It is impossible, however, in the limits of this work to describe even all the important windows of this period, and I have taken those I have already described as typical of their time and as together showing the progress of the development of the art.

PLATE XX
ST. STEPHEN,
FROM SOUTH AISLE OF NAVE, YORK MINSTER
Fourteenth Century

The Sainte Chapelle.

The most complete example of the work of the latter part of the thirteenth century is the Sainte Chapelle in Paris, built by St. Louis to contain the Crown of Thorns, which he had purchased with other relics from the Emperor of Constantinople, who was then in need of ready money. The Chapel was consecrated in 1248, but although some at least of the windows are said to have been prepared beforehand and to have been in their place on that occasion, yet the series was certainly not completed till after the death of St. Louis in 1270, as that event is represented in one of them.
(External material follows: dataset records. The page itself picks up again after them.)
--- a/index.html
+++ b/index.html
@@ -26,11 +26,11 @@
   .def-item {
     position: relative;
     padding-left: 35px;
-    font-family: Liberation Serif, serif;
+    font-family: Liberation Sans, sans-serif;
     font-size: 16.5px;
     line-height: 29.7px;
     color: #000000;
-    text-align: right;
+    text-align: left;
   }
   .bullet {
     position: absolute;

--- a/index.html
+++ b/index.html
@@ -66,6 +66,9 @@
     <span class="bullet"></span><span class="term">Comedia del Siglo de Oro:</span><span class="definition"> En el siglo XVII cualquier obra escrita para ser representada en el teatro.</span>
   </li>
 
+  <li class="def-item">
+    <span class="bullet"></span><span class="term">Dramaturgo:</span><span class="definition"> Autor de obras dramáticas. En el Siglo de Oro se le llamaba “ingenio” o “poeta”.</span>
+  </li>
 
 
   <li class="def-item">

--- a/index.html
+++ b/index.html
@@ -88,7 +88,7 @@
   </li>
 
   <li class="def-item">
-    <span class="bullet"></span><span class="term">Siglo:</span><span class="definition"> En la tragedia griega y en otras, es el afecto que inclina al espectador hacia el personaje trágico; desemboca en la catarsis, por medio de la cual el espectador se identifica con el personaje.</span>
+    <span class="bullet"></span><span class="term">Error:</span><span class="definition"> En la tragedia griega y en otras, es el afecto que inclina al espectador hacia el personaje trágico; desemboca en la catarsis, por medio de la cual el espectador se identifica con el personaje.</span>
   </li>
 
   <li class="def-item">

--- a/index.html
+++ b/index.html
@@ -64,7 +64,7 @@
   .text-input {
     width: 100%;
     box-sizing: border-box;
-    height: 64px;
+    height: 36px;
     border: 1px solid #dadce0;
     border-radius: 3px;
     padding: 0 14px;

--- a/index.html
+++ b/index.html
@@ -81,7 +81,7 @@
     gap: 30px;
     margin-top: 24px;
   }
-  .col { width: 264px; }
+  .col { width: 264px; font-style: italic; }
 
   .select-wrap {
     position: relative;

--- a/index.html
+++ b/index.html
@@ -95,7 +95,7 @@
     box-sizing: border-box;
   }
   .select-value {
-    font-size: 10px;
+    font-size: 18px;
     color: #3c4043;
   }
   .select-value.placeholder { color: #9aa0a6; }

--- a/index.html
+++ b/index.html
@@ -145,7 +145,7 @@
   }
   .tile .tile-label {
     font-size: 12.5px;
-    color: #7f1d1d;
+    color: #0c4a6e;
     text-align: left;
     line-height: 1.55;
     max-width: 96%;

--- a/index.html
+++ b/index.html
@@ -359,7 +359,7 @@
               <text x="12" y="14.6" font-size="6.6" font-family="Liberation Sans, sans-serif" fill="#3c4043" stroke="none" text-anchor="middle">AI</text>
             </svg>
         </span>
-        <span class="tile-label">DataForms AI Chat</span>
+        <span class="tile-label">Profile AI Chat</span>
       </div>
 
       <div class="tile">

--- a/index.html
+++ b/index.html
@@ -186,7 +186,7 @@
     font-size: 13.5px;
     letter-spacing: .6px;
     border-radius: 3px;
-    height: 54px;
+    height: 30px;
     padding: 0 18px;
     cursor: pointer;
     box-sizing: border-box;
The glass has unfortunately suffered a good deal from restoration, and it is difficult now to say quite how much beauty it once had, but it must be confessed that at present it gives one none of the joy and wonder of Chartres. Yet the very design of the Chapel shows the importance which the art had now attained, for the building is constructed entirely with a view to being filled with stained glass, being in fact a mere glass-house with no wall spaces at all. If the colour effect may be judged of from the specimens of the original glass now in South Kensington Museum, the place must have been a wondrous Aladdin's cave of jewels, but at the same time it may be doubted whether the arrangement was a wise one. The windows at Chartres gain immensely by the spaces of gloom between them, whereas here the eye gets no rest.

In detail, apart from colour, the work shows a certain falling off. The artist seems to have been cramped by the necessity of adapting the medallion window to such narrow lights. One misses the fine broad border which does so much to "pull together" the earlier medallion windows. The borders at the Sainte Chapelle are narrow and uninteresting, and even so the medallions have sometimes to overlap them.

Work of Clement of Chartres at Rouen.

On the other hand, the work of Clement of Chartres in Rouen Cathedral, which is as late as 1290-1295, is as good as anything that was done in the thirteenth century. Besides a great many broken remains of thirteenth century work in the nave, there are five complete windows in the ambulatory of the apse. Two of these between them illustrate the story of Joseph, and are particularly beautiful. One of them ([Plate XIV.]) is signed by Clement of Chartres, and the other is obviously by the same hand. I should hesitate, however, to say positively that the other three are his work too, but I think two of them may be. Of these, one contains in its lowest section the story of the Good Samaritan, with other subjects above which I have not identified, and the other—a very good one—the story of St. Julian, which is a parallel to that of Œdipus except that, being Christian, it ends with atonement and forgiveness.